▶ _Exercise details_:
Skip all pictures, then copy the lines from the start of the data through the line with "order date: 2015-02-01 -> 2015-01-31", keeping both ends.

▶ _Supplied material_:

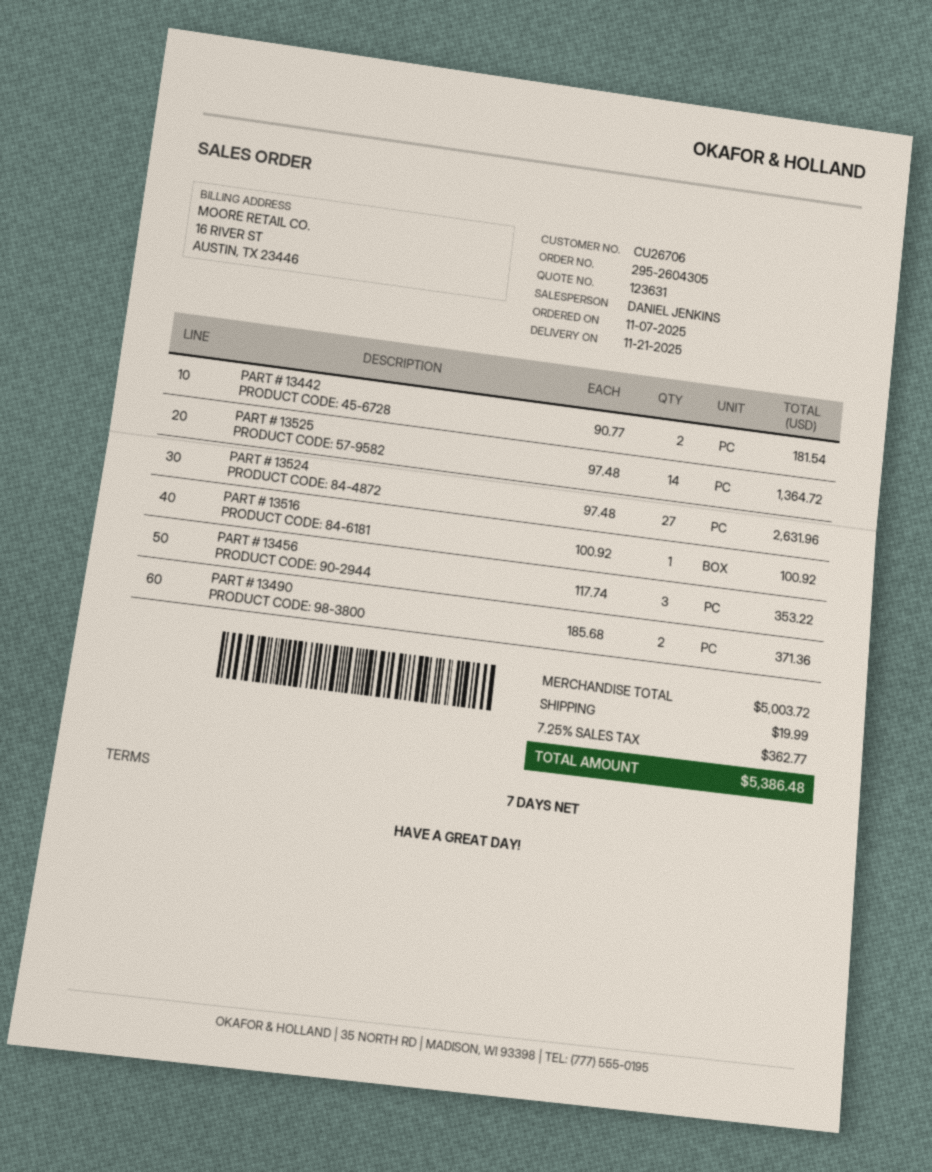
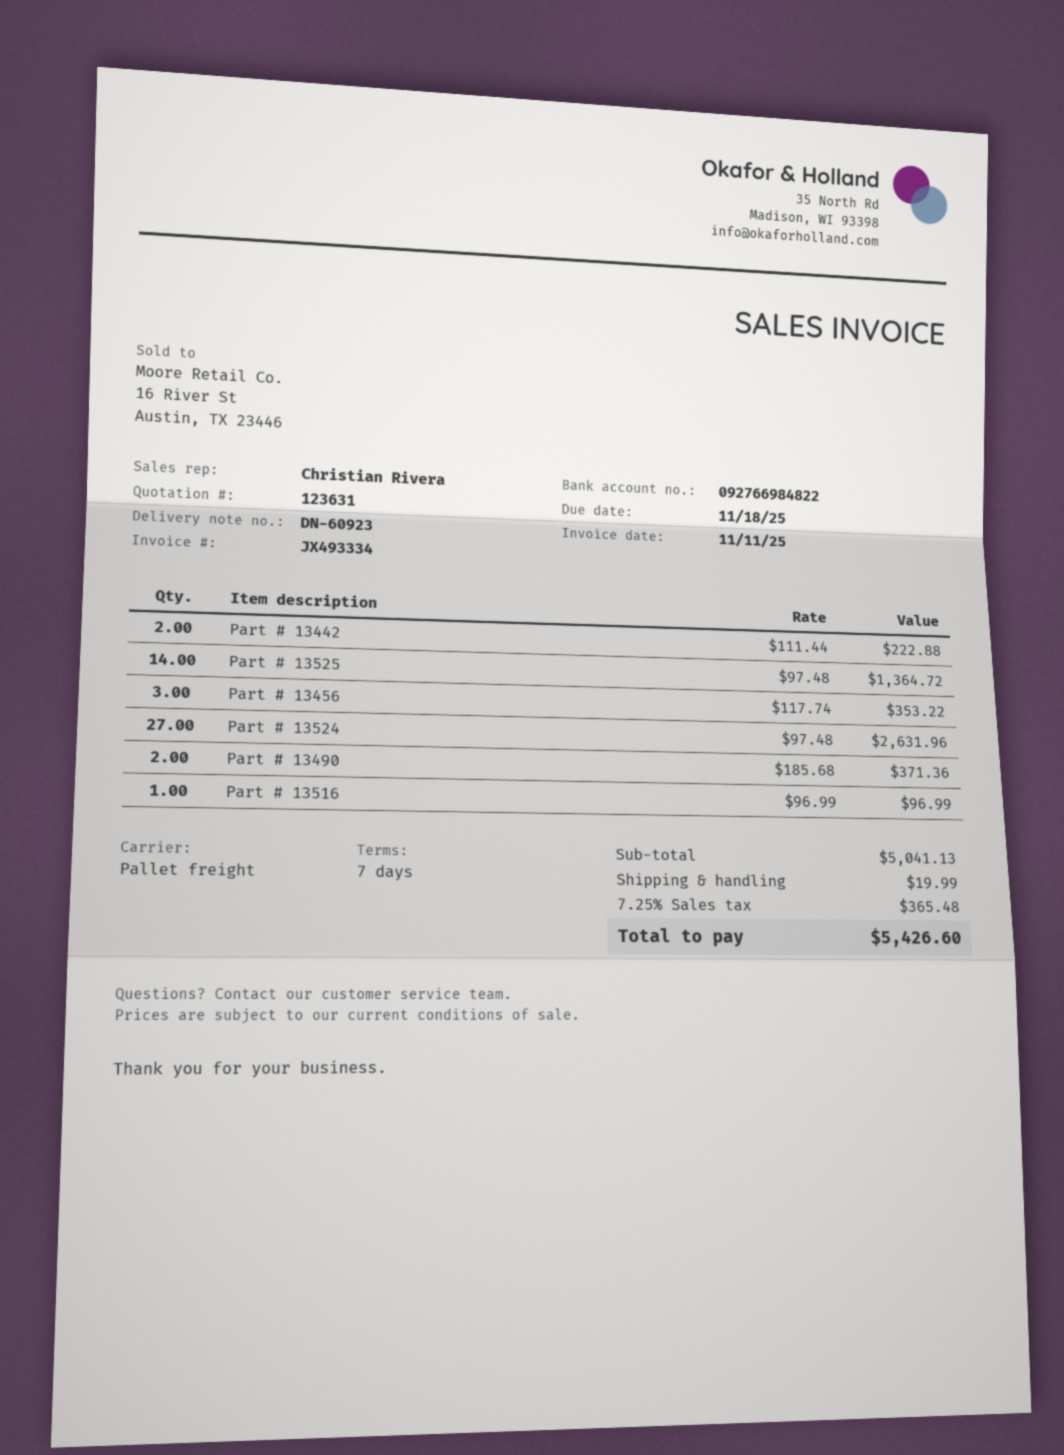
sales rep: DANIEL JENKINS -> Christian Rivera
PART # 13442: 2 x 90.77 = 181.54 -> 2 x 111.44 = 222.88
PART # 13516: 1 x 100.92 = 100.92 -> 1 x 96.99 = 96.99
subtotal: 5003.72 -> 5041.13
tax: 7.25% = 362.77 -> 7.25% = 365.48
total: 5386.48 -> 5426.60

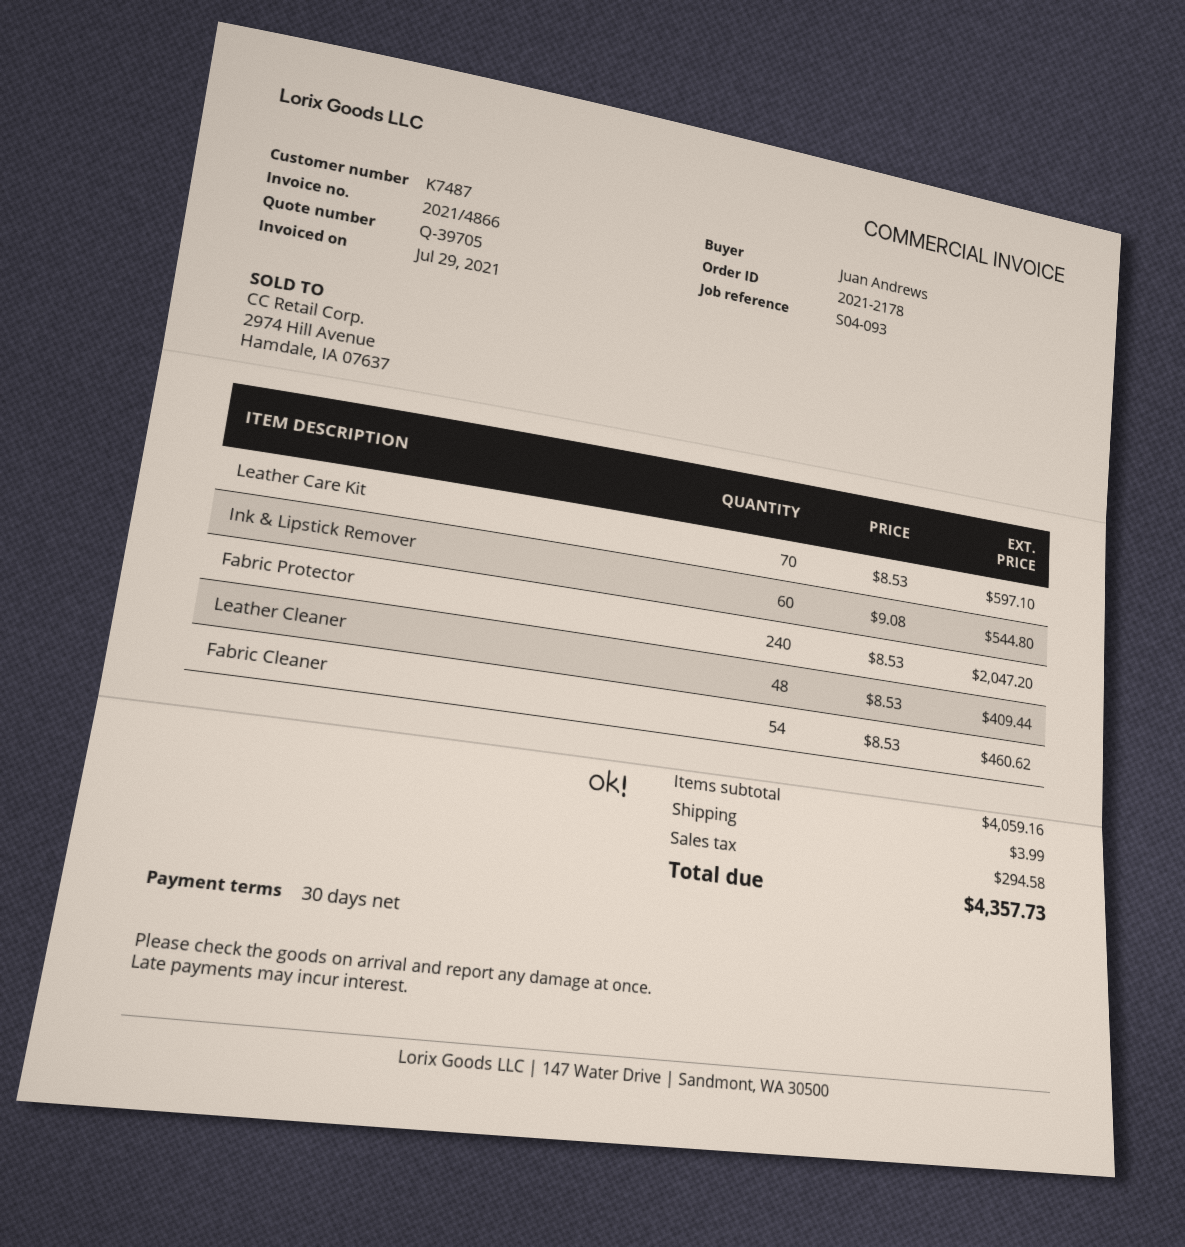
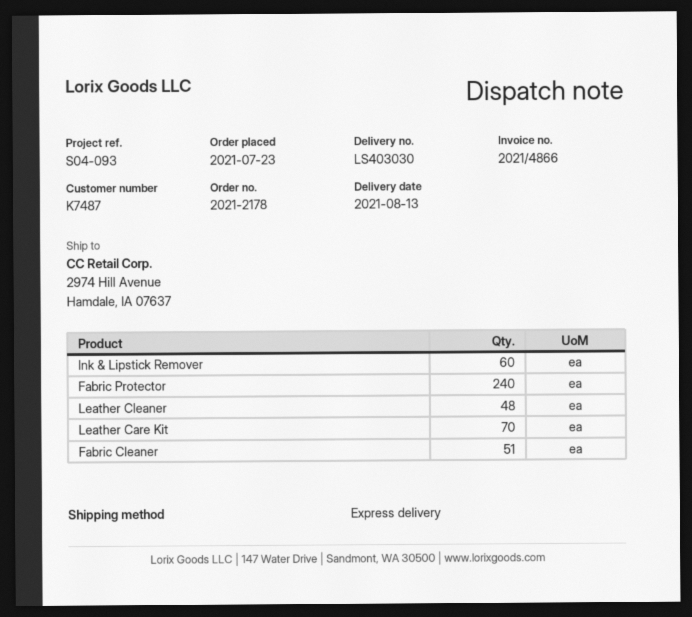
Fabric Cleaner: 54 -> 51

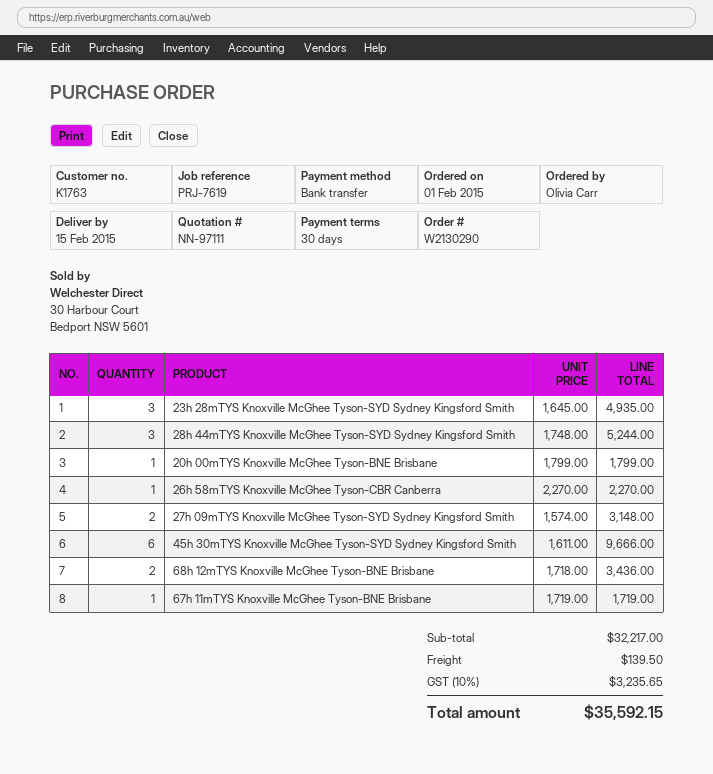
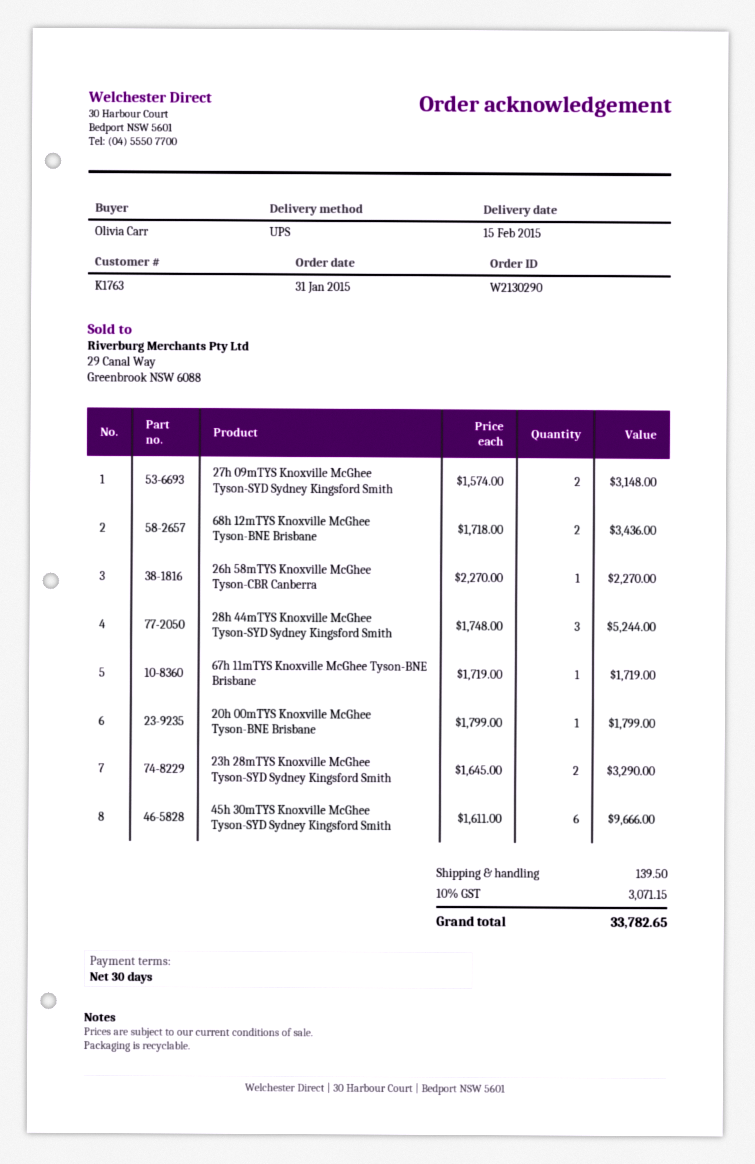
order date: 2015-02-01 -> 2015-01-31
23h 28mTYS Knoxville McGhee Tyson-SYD Sydney Kingsford Smith: 3 x 1645.00 = 4935.00 -> 2 x 1645.00 = 3290.00
tax: 10% = 3235.65 -> 10% = 3071.15
total: 35592.15 -> 33782.65

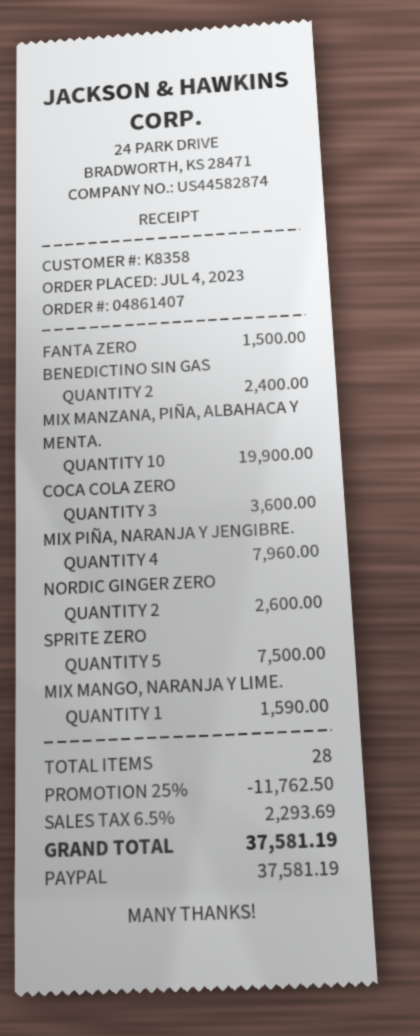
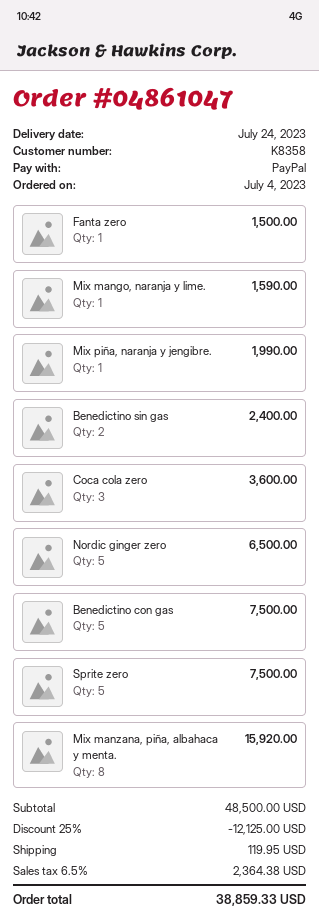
order number: 04861407 -> 04861047
MIX MANZANA, PIÑA, ALBAHACA Y MENTA.: 10 for 19900.00 -> 8 for 15920.00
MIX PIÑA, NARANJA Y JENGIBRE.: 4 for 7960.00 -> 1 for 1990.00
NORDIC GINGER ZERO: 2 for 2600.00 -> 5 for 6500.00
Benedictino con gas: none -> 5 for 7500.00
discount: 25% = 11762.50 -> 25% = 12125.00
shipping: none -> 119.95
tax: 6.5% = 2293.69 -> 6.5% = 2364.38
total: 37581.19 -> 38859.33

▶ _Answer_:
sales rep: DANIEL JENKINS -> Christian Rivera
PART # 13442: 2 x 90.77 = 181.54 -> 2 x 111.44 = 222.88
PART # 13516: 1 x 100.92 = 100.92 -> 1 x 96.99 = 96.99
subtotal: 5003.72 -> 5041.13
tax: 7.25% = 362.77 -> 7.25% = 365.48
total: 5386.48 -> 5426.60

Fabric Cleaner: 54 -> 51

order date: 2015-02-01 -> 2015-01-31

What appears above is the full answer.